In Damascus, explosions and gunfire rocked the central district of Barzeh after government forces stormed in overnight, opposition activists said.

Tanks prowled the streets of Midan, a neighbourh­ood recaptured by the army from rebels on Friday.

Several shells landed in the southern suburb of Hajar al- Aswad, where Assad’s forces have been trying to dislodge rebels.

Elsewhere, residents buried their dead or ventured back to check on homes they had fled to escape the fighting.

Outside Damascus and Aleppo, Assad’s forces have used artillery and helicopter gunships to keep rebel fighters off balance in the last few days, while avoiding ground incursions, rebel and opposition sources said, saying Deir al-Zor and al- Herak were among towns suffering such long-range bombardmen­ts.

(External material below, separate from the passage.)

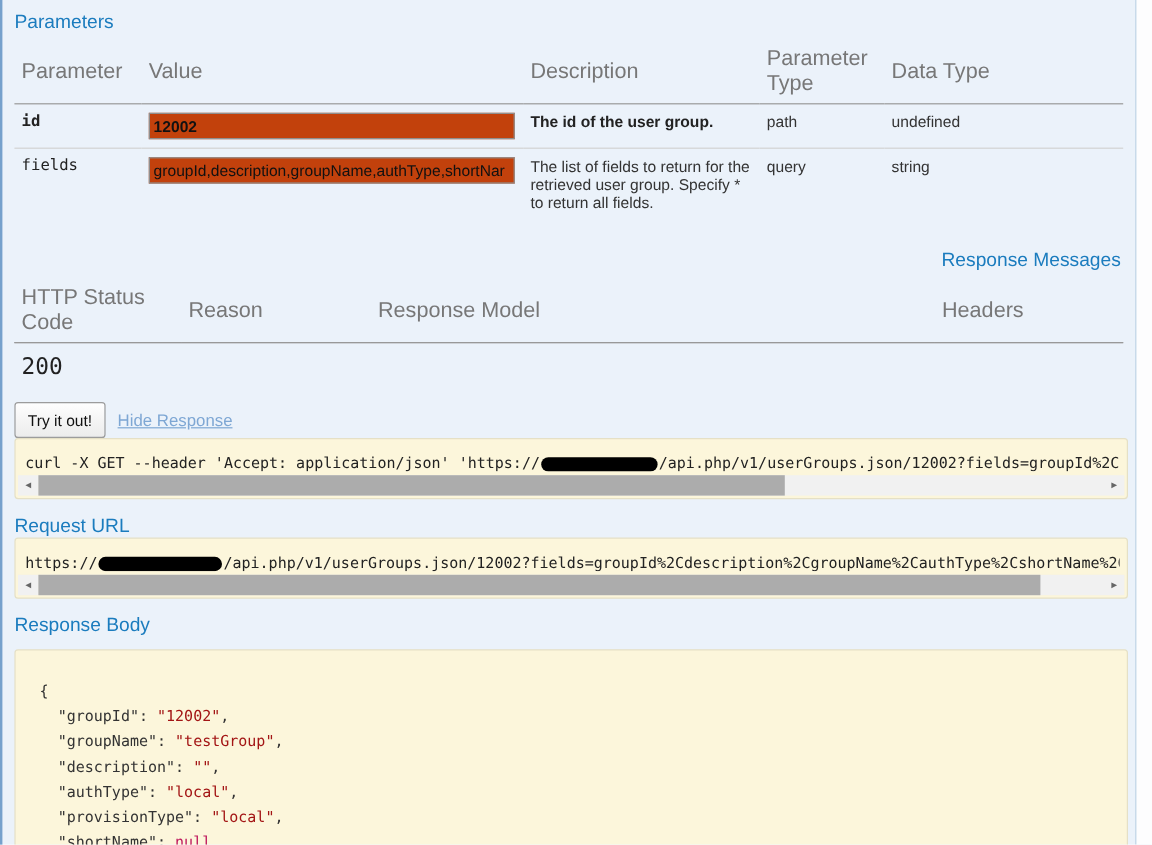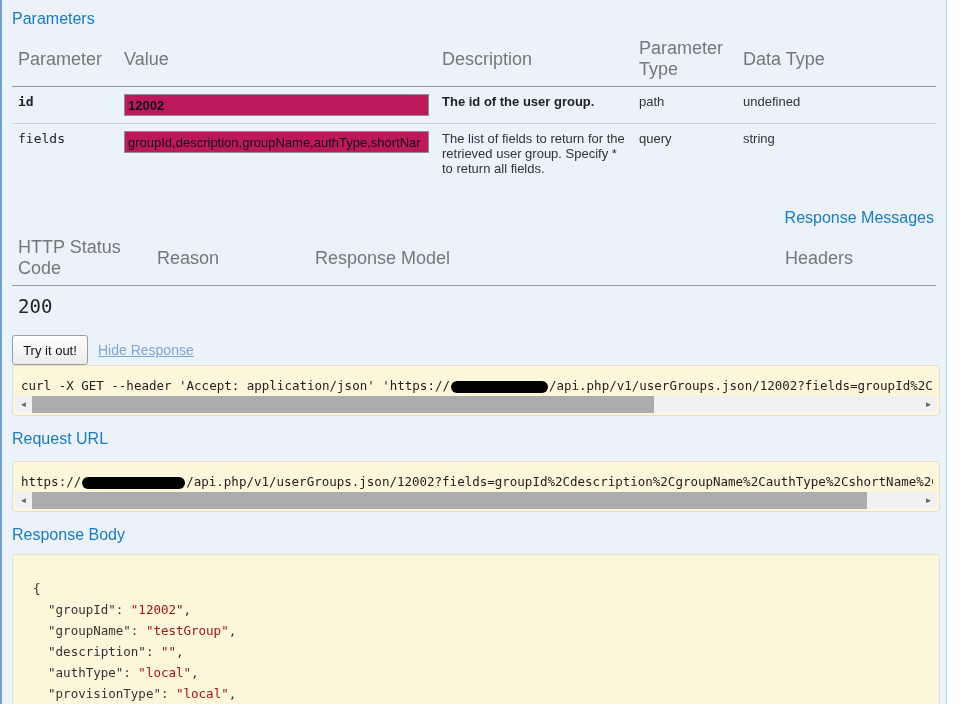"12002" .pinput { background: #be185d -> #c2410c }
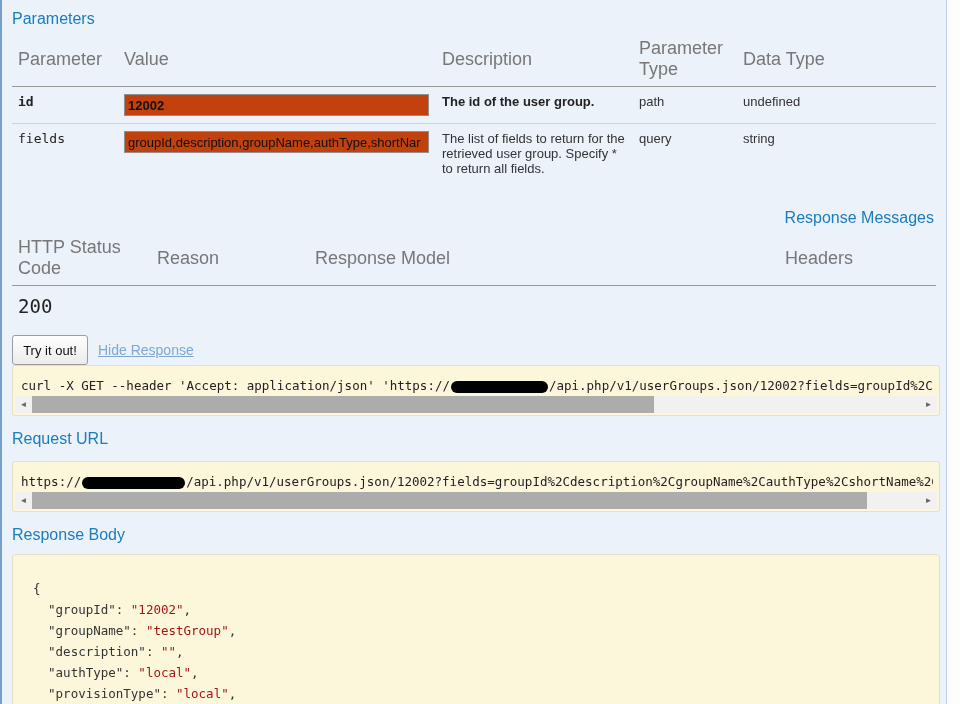"Request URL" .h-url { margin: 14px 0 13px 0 -> 14px 0 0 0 }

As the struggle for Syria intensifie­d, Western leaders seized on an admission by Damascus that it has chemical and biological arms and could use them if foreign powers intervened.

U.S. President Barack Obama said the world would hold Assad and his entourage accountabl­e “should they make the tragic mistake of using those (chemical) weapons.”

Israel, which has publicly discussed military action to prevent Syrian chemical weapons or missiles from reaching Assad’s Lebanese Shiite militant allies Hezbollah, said there was no sign any such diversion had occurred.

The Global Security website, which collects published intelligen­ce reports and other data, says there are four suspected chemical weapons sites in Syria: North of Damascus, near Homs, in Hama and near the Mediterran­ean port of Latakia. Weapons it produces include the nerve agents VX, sarin and tabun, it said, without citing its sources.

With the conflict raging in Syria’s two biggest cities, as well as many provincial ones, Western and many Arab nations are pushing for Assad’s removal, although Russia, China, Iran and Iraq are among others opposed to any forced handover of power.